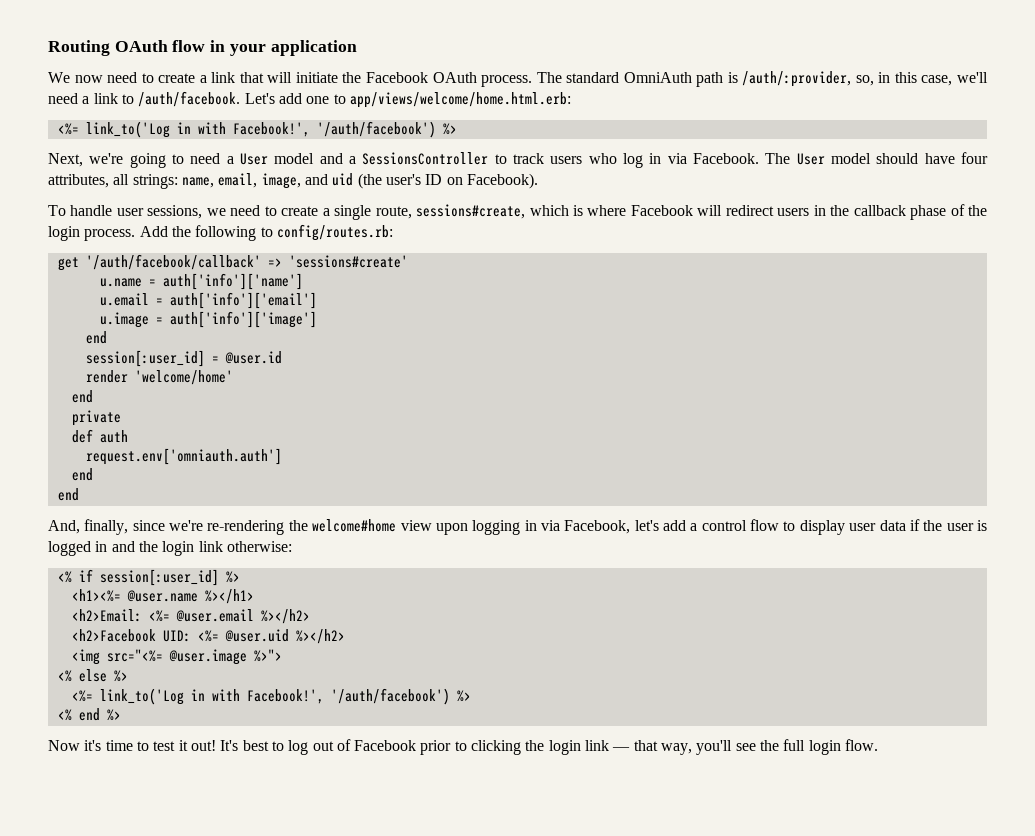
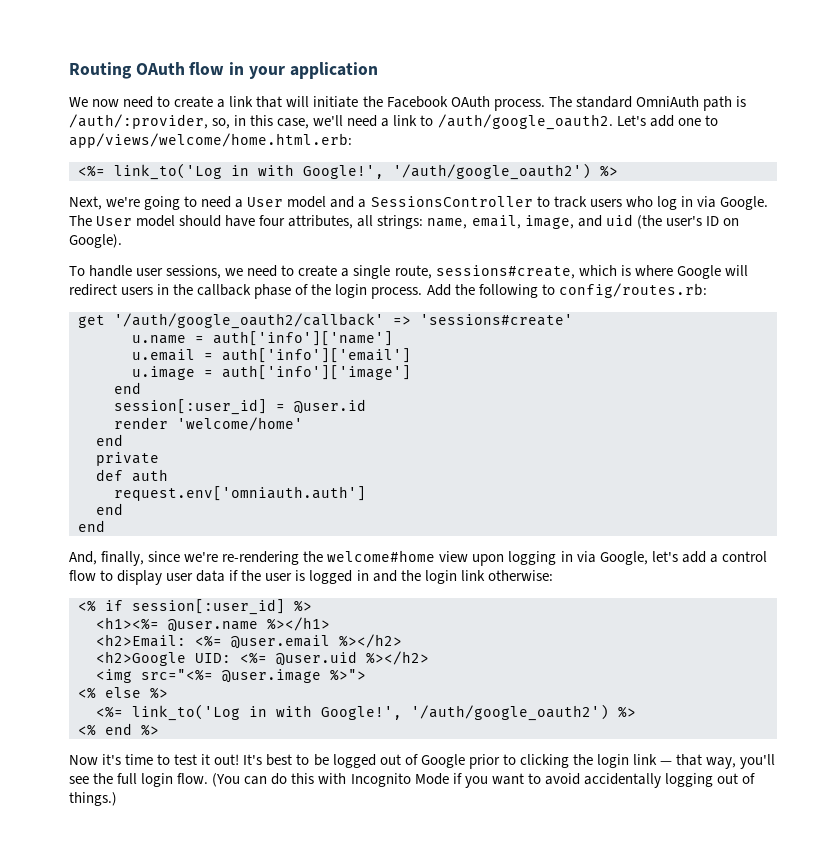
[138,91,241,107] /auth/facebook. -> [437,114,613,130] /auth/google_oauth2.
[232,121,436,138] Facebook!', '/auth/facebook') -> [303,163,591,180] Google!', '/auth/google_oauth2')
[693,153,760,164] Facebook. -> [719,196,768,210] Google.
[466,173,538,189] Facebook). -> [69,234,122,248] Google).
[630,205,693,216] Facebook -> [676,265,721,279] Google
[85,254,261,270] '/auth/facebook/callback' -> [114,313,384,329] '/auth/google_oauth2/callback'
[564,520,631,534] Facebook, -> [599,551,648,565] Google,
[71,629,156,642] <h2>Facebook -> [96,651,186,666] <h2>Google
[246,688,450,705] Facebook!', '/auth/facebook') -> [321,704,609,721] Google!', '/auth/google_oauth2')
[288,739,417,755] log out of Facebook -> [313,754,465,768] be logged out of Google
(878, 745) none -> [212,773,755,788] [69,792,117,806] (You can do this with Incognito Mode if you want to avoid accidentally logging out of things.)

---

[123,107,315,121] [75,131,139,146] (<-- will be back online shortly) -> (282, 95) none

---

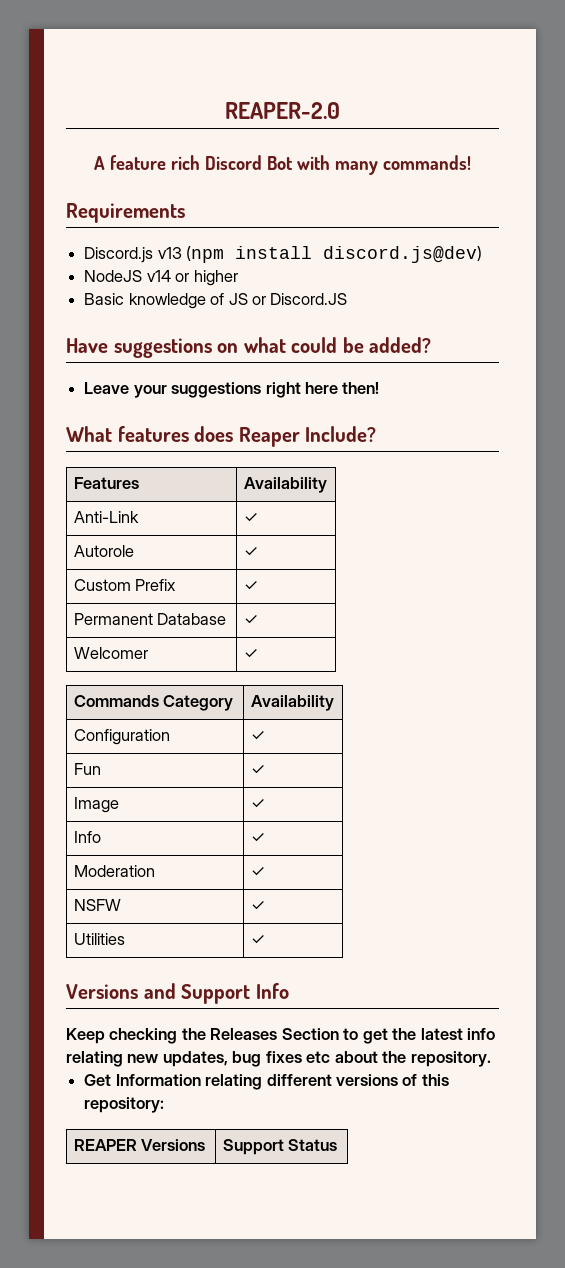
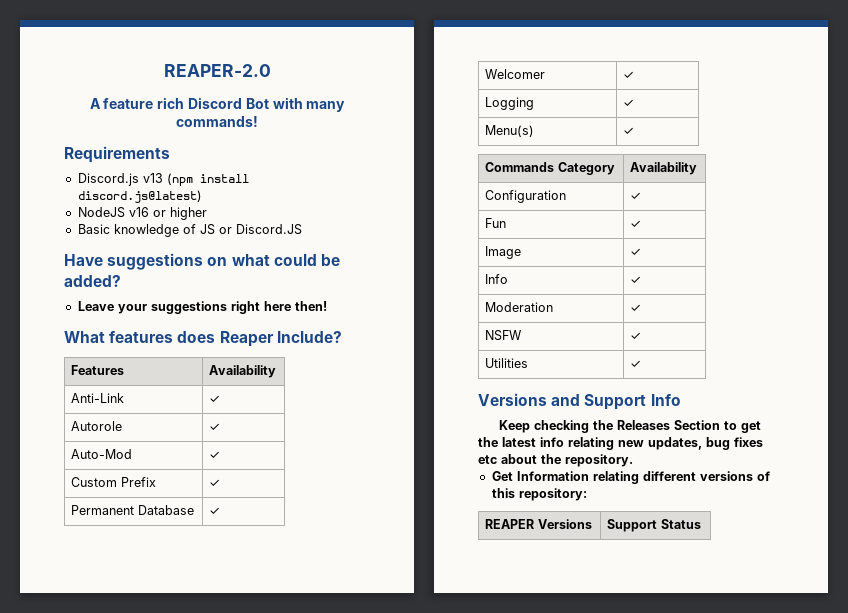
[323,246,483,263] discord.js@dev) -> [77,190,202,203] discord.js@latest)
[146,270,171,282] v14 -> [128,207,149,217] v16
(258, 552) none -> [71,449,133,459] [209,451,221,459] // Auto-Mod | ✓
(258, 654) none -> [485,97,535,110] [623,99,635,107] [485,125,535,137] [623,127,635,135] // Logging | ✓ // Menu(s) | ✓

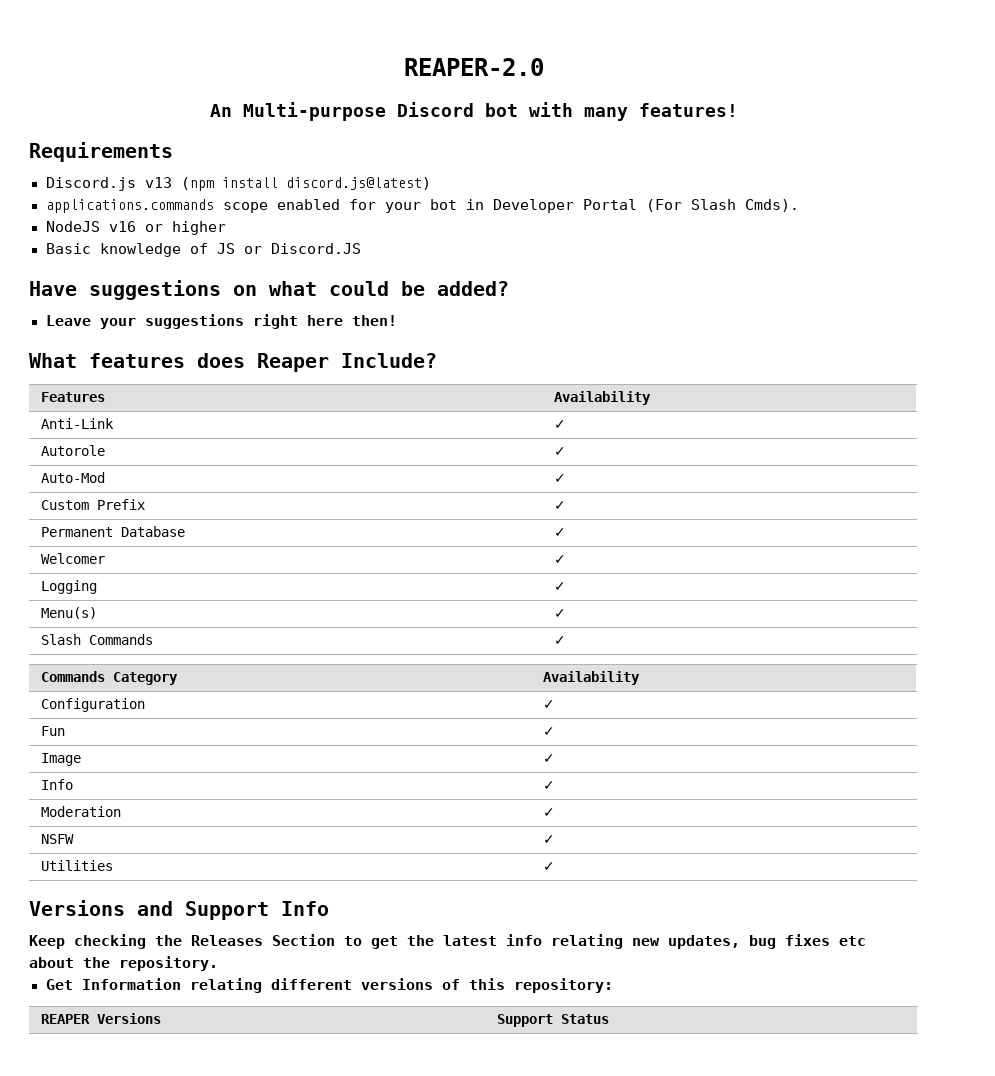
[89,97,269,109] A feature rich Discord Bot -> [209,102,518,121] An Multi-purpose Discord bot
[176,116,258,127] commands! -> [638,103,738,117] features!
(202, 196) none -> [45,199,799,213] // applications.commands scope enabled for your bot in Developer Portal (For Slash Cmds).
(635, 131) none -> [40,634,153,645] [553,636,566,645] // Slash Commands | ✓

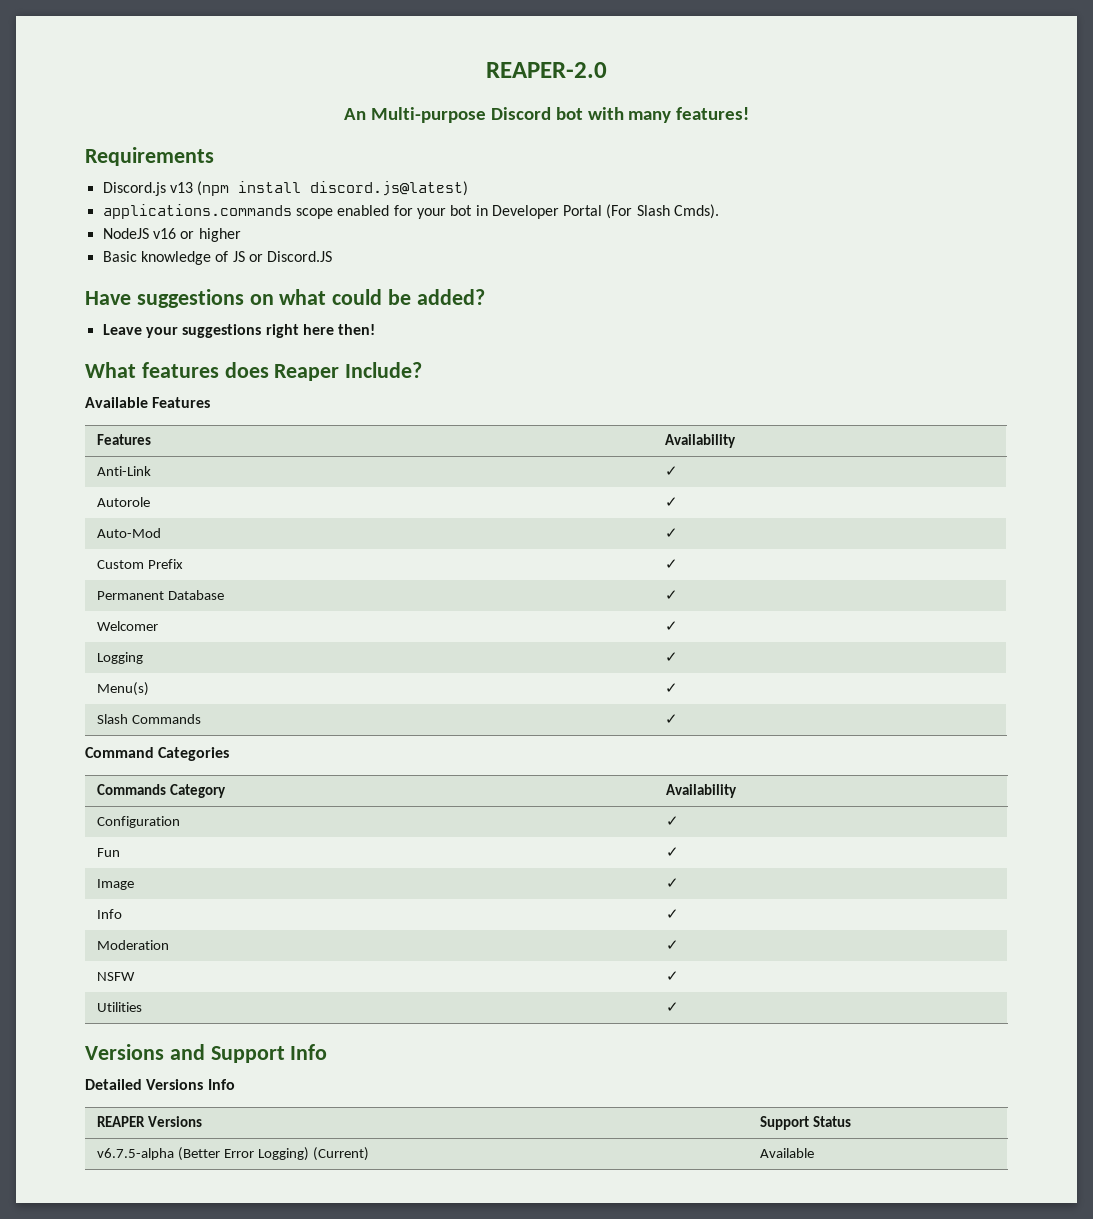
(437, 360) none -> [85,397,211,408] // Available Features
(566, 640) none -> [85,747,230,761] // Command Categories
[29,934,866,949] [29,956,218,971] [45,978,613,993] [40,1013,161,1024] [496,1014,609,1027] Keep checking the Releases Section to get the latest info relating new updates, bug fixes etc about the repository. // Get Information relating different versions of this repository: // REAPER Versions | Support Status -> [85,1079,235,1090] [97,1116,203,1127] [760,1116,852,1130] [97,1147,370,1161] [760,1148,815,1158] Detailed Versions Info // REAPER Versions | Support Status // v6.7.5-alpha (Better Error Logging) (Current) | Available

§ **Task brief**
Taking the lines above, repeat exactly those from the line that contains "[288,739,417,755] log out" through the line that contains "(878, 745) none", and both of those lines as well. Include nothing else.

§ **Exercise answer**
[288,739,417,755] log out of Facebook -> [313,754,465,768] be logged out of Google
(878, 745) none -> [212,773,755,788] [69,792,117,806] (You can do this with Incognito Mode if you want to avoid accidentally logging out of things.)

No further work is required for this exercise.